She Runs With The Wolves
Laurie Lyman is perched in the middle of a harmonic convergence. A lilt of wolf song is wafting from a broken line of mountains in front of her, answered by a howling soloist on the flanks of Specimen Ridge, about a mile to the south.
She is bundled beneath a layer of goose down, a hat with ear flaps, and footwear that looks like an astronaut's. As she tries to locate the canid clans in her spotting scope, she explains in a whisper that the larger chorus belongs to the Druid Peak pack. "Let's listen," she says, "and see if members of the Agate Creek pack reply."
Lyman is one of the most highly regarded wolf trackers in Yellowstone National Park. And, at age 58, she serves as a lesson to anyone carrying an AARP card that real adventure still lies ahead: until six years ago, she was a grade school teacher in suburban San Diego. Now, says Rick McIntyre, a biologist with the park's wolf project, "Laurie is a better spotter than I am." In fact, he adds, she is "one of the best in the world" in terms of her ability to observe and interpret the subtleties of wolf behavior in the wild.
Hauling around a spyglass mounted on a tripod nearly as tall as she is, Lyman is out every day, logging her observations in a field journal. Each evening, she e-mails the day's highlights to McIntyre and other researchers. Her work is unpaid, just a hobby one might say, but McIntyre and wildlife advocates consider it especially valuable at a time when federal agencies are struggling to fund vital research.
On this frigid morning the Agate Creek pack remains elusive. But from signals emitted by the wolves' radio collars, Lyman knows the pack is on the move, so she will be too. She'll spend the next few hours driving her Subaru station wagon along an undulating road in search of the best vantage points for spotting wolves. From there she will record notes about who's mating with whom, who's leading hunts, which wolves are helping to rear newborn pups, and which packs are fighting with other wolves-or running up against other deadly predators, namely grizzlies.
Last fall, when Montana wildlife officials allowed the state's first wolf hunt in the better part of a century, Lyman realized that one of the wolves killed was the alpha female of the Cottonwood pack, a regular in the valley. With her deep knowledge of wolf behavior and pack dynamics, Lyman knew the loss of 527, as the fallen female was known, would inevitably lead to the death of others in her pack. What appeared on paper to be the death of a single wolf was in fact much more.
"Her shooting and the subsequent loss of others have caused chaos among the wolf populations of the Lamar Valley," Lyman says. "After  was shot, her pack splintered," she adds, motioning toward the location of their former territory. When an alpha wolf is killed, packs are often left aimless or killed off by rival packs, she explains. Sometimes individuals disperse to establish new territories.

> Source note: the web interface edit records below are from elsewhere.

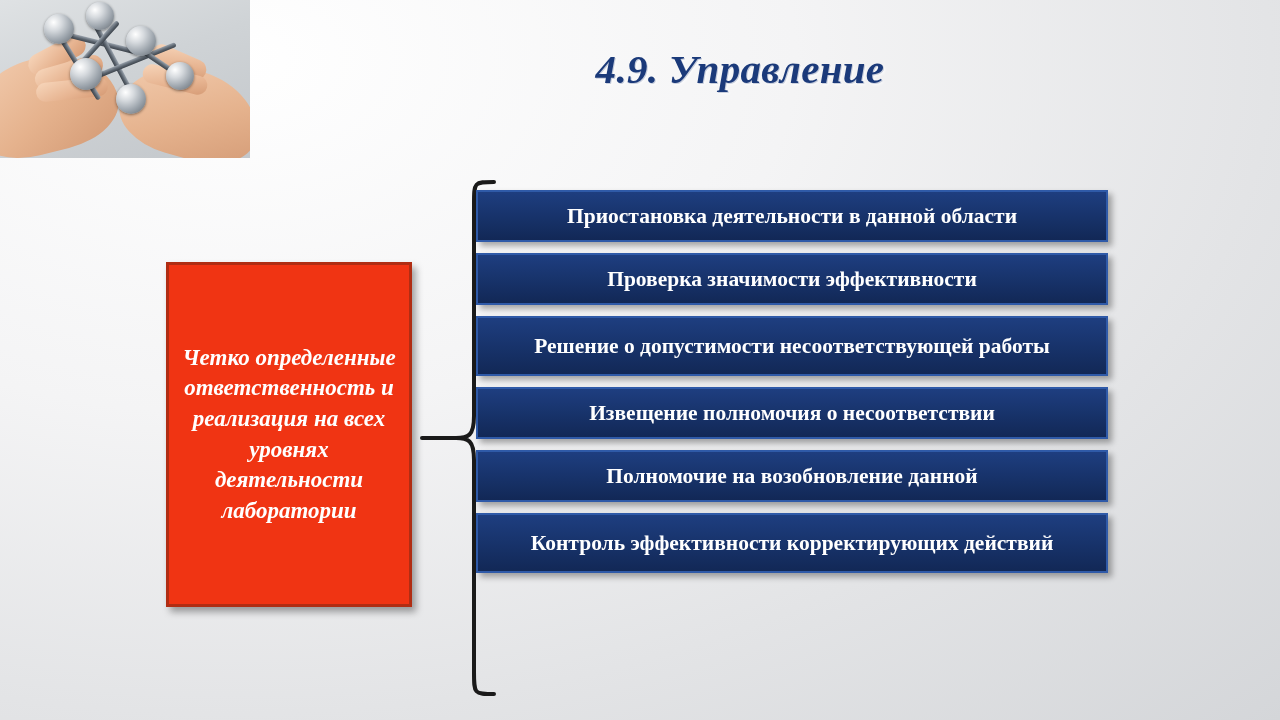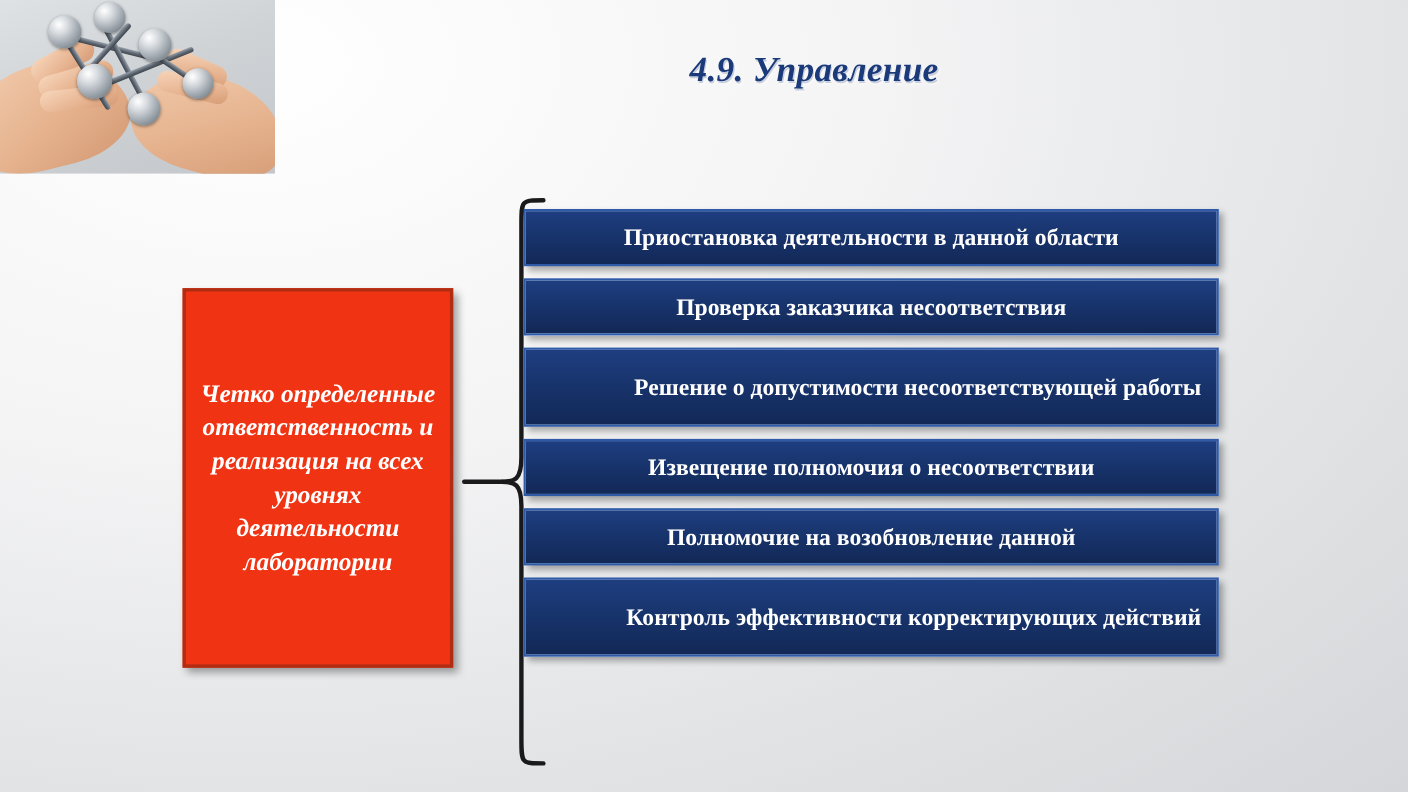--- a/index.html
+++ b/index.html
@@ -77,21 +77,21 @@
   
   .title {
     position: absolute;
     left: 270px;
     top: 40px;
     width: 940px;
     text-align: center;
     font-family: "Liberation Serif", serif;
     font-weight: bold;
     font-style: italic;
-    font-size: 32px;
+    font-size: 41px;
     line-height: 1.44;
     color: #1b3a7a;
     text-shadow: 1px 1px 0 #c9cfdd, 2px 2px 3px rgba(255,255,255,0.85);
     letter-spacing: 0.3px;
   }
 
   
   .source-box {
     position: absolute;
     left: 166px;
@@ -146,21 +146,21 @@
     line-height: 1.22;
     text-align: center;
     display: flex;
     align-items: center;
     justify-content: center;
     padding: 6px 14px;
     margin-bottom: 11px;
     font-weight: bold;
   }
   .item.h1 { height: 52px; }
-  .item.h2 { height: 72px; justify-content: flex-end; }
+  .item.h2 { height: 60px; }
 </style>
 </head>
 <body>
 
 <div class="slide">
 
   <div class="photo-corner">
     <div class="photo-bg"></div>
 
     <div class="hand left"></div>
@@ -198,21 +198,21 @@
   <svg class="bracket" viewBox="0 0 85 520">
     <path d="M82 4 C62 4 62 4 62 26 L62 238 C62 258 56 260 44 260 C56 260 62 262 62 282 L62 494 C62 516 62 516 82 516" fill="none" stroke="#1a1a1a" stroke-width="4" stroke-linecap="round"></path>
     <path d="M44 260 L10 260" fill="none" stroke="#1a1a1a" stroke-width="4" stroke-linecap="round"></path>
   </svg>
 
   <div class="items">
     <div class="item h1">
       <span>Приостановка деятельности в данной области</span>
     </div>
     <div class="item h1">
-      <span>Проверка заказчика несоответствия</span>
+      <span>Проверка значимости эффективности</span>
     </div>
     <div class="item h2">
       <span>Решение о допустимости несоответствующей работы</span>
     </div>
     <div class="item h1">
       <span>Извещение полномочия о несоответствии</span>
     </div>
     <div class="item h1">
       <span>Полномочие на возобновление данной</span>
     </div>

Immediately after she noticed that 527 had been shot, Lyman sent out an e-mail alerting fellow wolf watchers and advocates. Her message intensified an already heated campaign to close the hunt. Hunters had taken out 13 wolves in southwestern Montana, surpassing the government's quota of 12. The state suspended the hunt and resolved to revise its rules before this year's hunt.

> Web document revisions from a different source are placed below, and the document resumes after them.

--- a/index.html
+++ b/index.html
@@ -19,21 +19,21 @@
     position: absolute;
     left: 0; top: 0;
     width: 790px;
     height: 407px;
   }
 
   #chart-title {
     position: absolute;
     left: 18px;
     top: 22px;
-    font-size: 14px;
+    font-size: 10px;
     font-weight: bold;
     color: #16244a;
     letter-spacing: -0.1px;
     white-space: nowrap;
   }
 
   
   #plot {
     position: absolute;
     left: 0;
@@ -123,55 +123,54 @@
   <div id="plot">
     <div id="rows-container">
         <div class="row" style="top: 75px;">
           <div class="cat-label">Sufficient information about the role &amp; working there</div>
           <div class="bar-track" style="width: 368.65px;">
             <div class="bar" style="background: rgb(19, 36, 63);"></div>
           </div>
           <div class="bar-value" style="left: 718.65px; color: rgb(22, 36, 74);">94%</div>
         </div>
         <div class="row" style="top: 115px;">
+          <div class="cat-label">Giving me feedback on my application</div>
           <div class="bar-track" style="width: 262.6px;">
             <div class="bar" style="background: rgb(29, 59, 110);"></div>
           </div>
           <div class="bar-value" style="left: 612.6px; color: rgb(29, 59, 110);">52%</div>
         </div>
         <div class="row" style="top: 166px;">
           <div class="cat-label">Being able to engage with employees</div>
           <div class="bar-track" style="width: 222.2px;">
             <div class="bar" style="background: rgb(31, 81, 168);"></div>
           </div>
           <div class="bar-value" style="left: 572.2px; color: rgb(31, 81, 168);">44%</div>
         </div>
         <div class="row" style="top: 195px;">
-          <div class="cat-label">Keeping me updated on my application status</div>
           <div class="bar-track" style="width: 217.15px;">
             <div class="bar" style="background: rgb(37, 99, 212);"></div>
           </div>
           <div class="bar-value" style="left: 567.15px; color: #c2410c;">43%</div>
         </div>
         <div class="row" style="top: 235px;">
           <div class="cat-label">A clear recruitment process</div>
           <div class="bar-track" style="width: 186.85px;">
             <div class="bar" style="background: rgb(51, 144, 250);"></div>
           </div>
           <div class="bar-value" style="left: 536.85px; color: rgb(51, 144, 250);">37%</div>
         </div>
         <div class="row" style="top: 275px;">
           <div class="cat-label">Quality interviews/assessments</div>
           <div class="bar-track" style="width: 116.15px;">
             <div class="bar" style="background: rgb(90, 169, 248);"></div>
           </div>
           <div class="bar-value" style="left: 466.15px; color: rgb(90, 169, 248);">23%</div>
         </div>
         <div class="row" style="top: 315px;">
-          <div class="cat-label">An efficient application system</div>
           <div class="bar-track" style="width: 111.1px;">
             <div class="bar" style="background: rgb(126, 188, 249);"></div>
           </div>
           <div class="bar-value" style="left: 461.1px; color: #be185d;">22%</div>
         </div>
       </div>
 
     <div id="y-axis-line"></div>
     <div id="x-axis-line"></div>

"These amateur wolf watchers are giving us information that allows us to understand a bigger picture," says Lisa Upson, a wildlife advocate at the Natural Resources Defense Council, which, along with other environmental groups, filed a lawsuit in June 2009 to stop the federal government from stripping the wolves of their protection under the Endangered Species Act.
If successful, there will be no hunt this year at all. Lyman's contributions are vital, Upson says, because they provide "a special kind of knowledge that doesn't come through in government data."